_To do_
Copy out the data below from the line containing "- ☐ 모든 입력이 완료되면 다음 버튼이 하단에 나타난다." to the line containing "- ☐ 사용자가 입력한 정보를 바탕으로 카드의 이미지를 표시한다.", both lines included, with all images left out.

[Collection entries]
^^^^^^^^^^^^^^^^

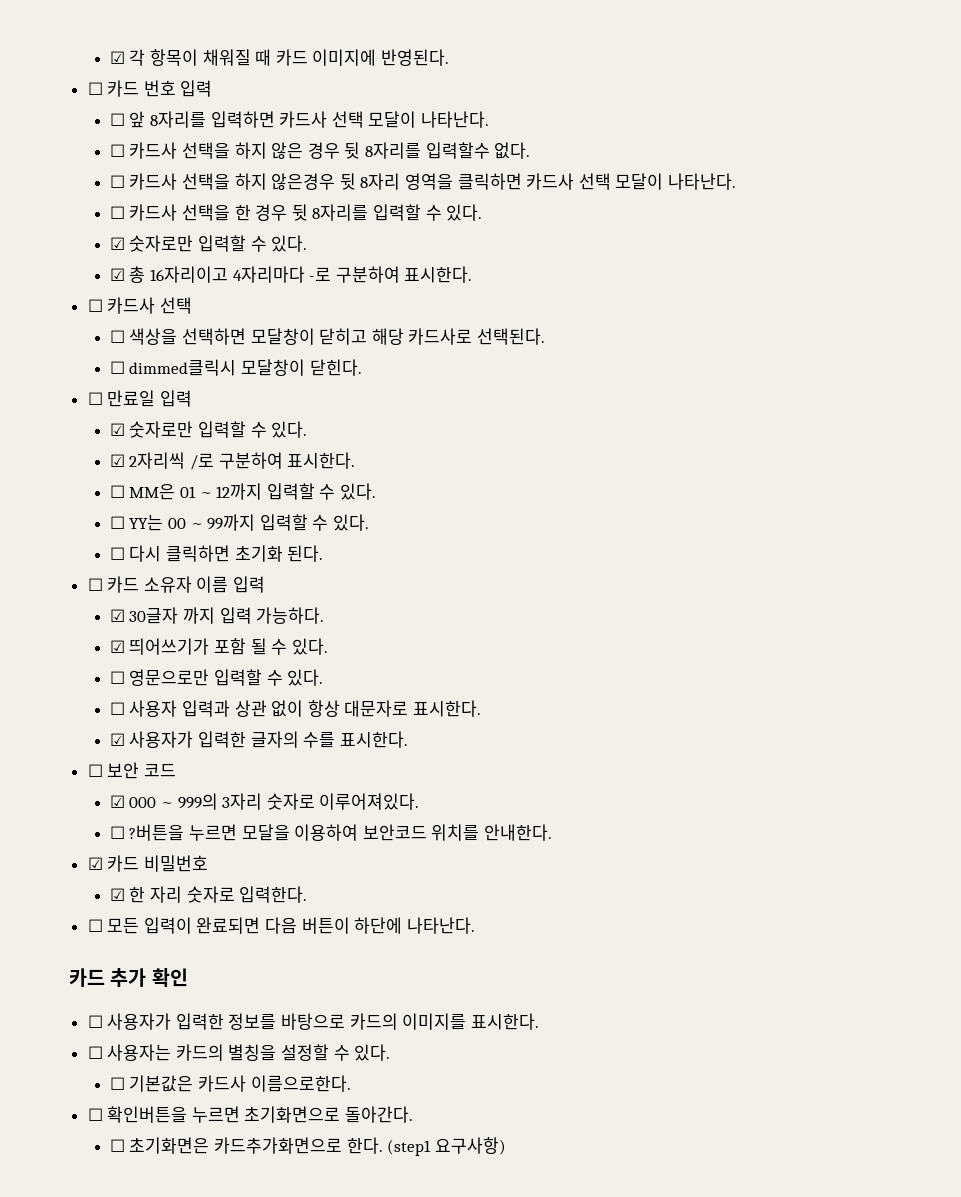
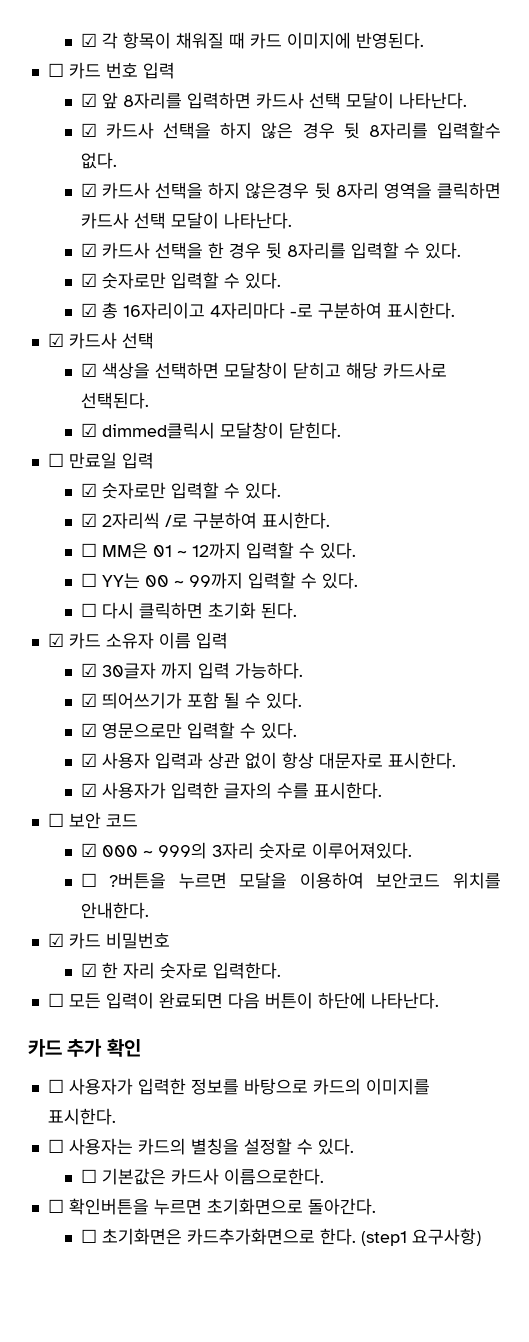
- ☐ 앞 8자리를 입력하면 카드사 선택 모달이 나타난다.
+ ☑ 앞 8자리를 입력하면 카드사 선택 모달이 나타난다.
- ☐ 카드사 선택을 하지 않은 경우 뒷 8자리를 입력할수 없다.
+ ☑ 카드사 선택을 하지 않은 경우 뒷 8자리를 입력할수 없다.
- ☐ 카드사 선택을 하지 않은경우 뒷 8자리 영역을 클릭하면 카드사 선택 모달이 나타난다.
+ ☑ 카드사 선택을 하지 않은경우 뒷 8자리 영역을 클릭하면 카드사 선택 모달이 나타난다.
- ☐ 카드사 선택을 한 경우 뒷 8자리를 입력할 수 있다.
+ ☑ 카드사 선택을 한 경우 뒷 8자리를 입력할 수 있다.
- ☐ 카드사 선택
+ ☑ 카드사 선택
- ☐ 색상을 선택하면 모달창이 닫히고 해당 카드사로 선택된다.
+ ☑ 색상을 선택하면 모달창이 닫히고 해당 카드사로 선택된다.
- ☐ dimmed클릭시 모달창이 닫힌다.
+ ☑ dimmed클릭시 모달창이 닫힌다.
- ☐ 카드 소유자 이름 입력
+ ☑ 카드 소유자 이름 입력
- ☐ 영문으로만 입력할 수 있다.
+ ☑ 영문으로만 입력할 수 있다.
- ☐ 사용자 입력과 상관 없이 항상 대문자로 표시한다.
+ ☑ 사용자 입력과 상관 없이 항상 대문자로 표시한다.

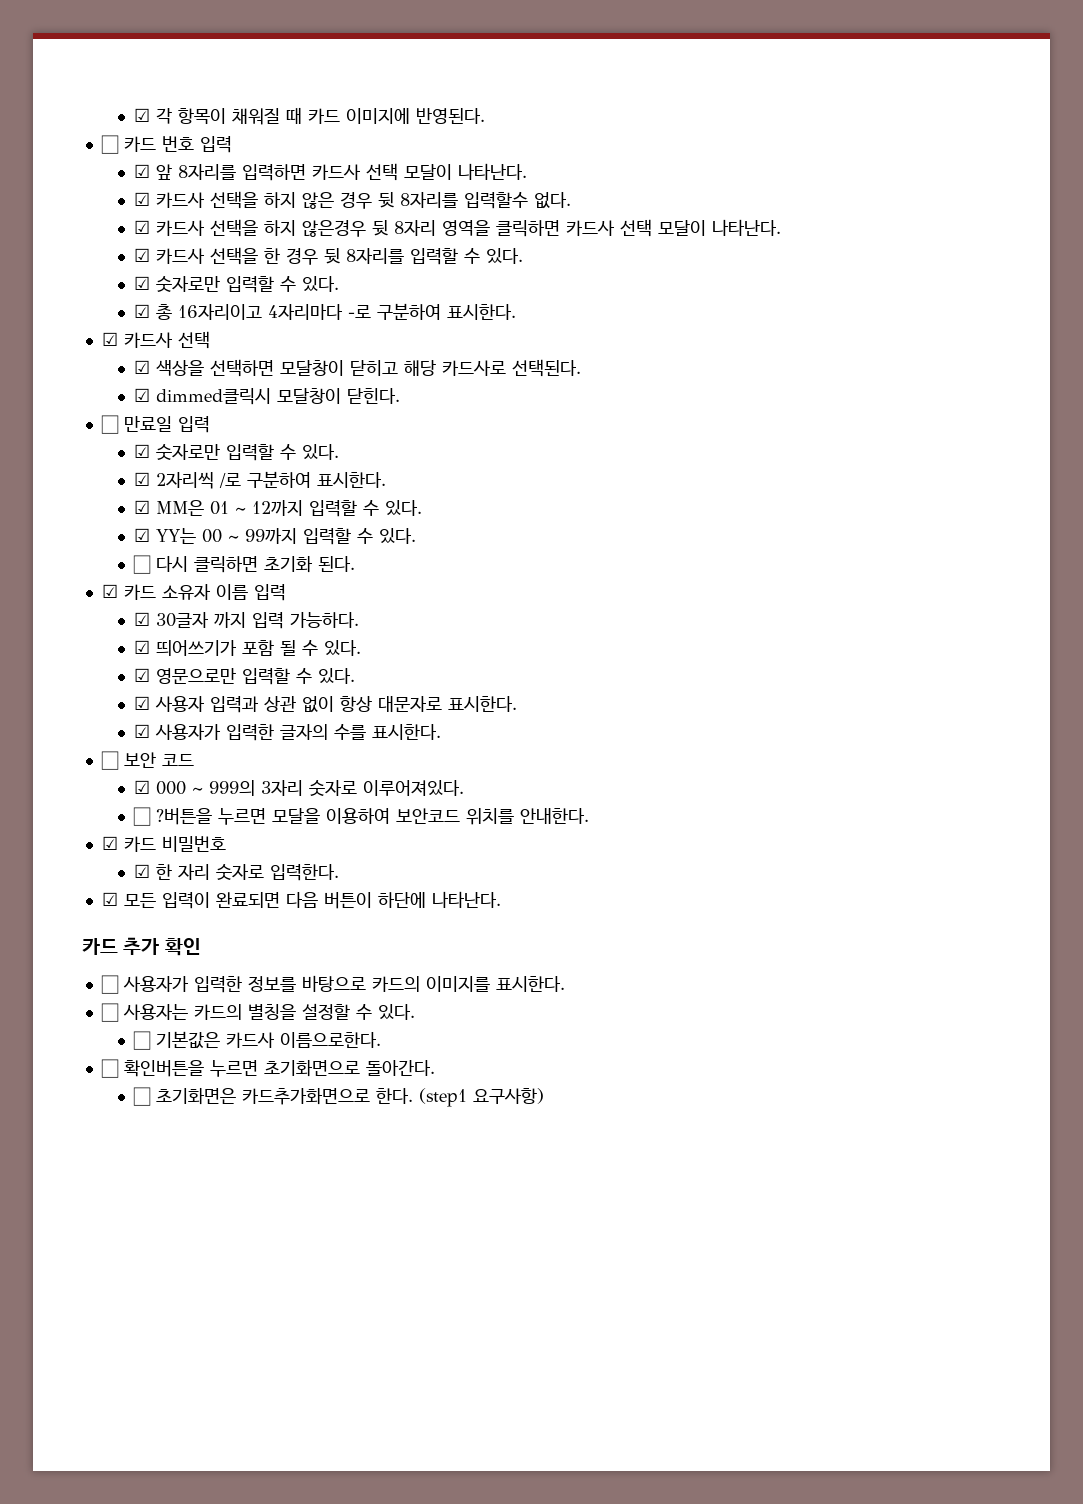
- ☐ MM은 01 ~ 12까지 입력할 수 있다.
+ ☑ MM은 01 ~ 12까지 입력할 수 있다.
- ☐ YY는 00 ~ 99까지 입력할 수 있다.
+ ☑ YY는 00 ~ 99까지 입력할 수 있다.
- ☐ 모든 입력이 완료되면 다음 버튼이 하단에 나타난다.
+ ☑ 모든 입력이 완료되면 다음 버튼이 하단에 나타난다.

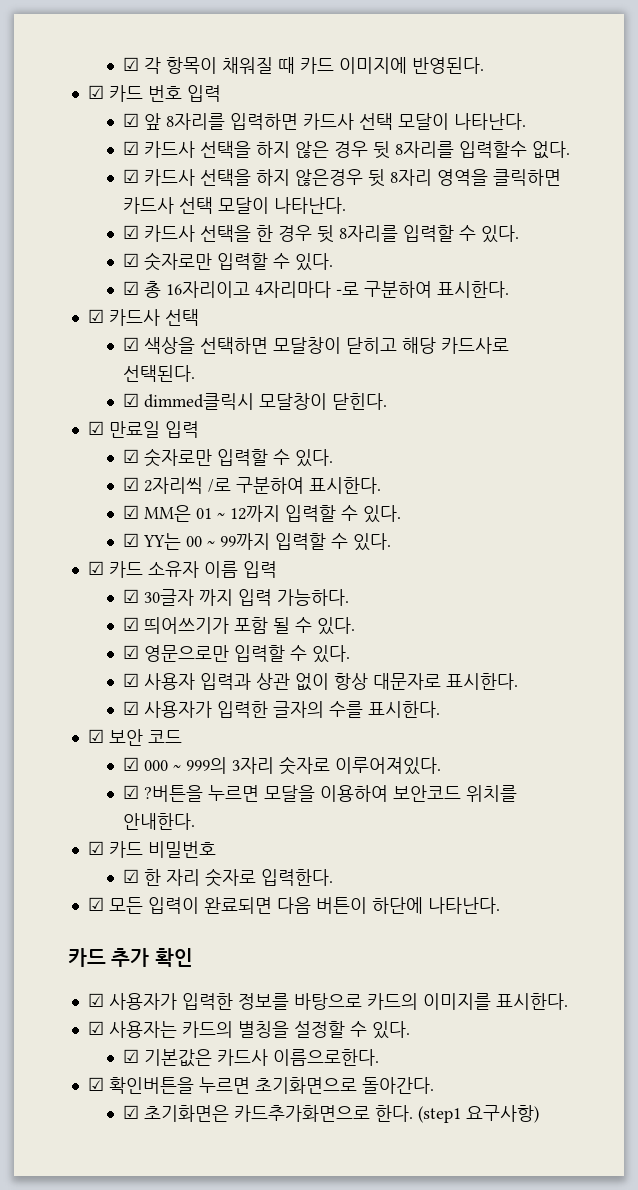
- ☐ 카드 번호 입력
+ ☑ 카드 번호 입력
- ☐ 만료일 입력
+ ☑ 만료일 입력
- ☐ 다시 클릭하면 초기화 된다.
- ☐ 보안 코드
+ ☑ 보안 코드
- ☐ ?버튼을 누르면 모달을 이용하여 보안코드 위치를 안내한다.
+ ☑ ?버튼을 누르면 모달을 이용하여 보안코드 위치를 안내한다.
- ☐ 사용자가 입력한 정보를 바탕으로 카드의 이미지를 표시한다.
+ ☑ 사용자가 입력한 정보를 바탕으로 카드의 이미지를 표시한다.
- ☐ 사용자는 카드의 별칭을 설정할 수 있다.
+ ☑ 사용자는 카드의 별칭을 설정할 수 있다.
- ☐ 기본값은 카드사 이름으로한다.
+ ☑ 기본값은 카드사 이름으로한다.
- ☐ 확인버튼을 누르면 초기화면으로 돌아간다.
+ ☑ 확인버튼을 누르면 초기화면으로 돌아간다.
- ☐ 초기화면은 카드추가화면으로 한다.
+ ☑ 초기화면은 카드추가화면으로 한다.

^^^^^^^^^^^^^^^^

_The answer_
- ☐ 모든 입력이 완료되면 다음 버튼이 하단에 나타난다.
+ ☑ 모든 입력이 완료되면 다음 버튼이 하단에 나타난다.

- ☐ 카드 번호 입력
+ ☑ 카드 번호 입력
- ☐ 만료일 입력
+ ☑ 만료일 입력
- ☐ 다시 클릭하면 초기화 된다.
- ☐ 보안 코드
+ ☑ 보안 코드
- ☐ ?버튼을 누르면 모달을 이용하여 보안코드 위치를 안내한다.
+ ☑ ?버튼을 누르면 모달을 이용하여 보안코드 위치를 안내한다.
- ☐ 사용자가 입력한 정보를 바탕으로 카드의 이미지를 표시한다.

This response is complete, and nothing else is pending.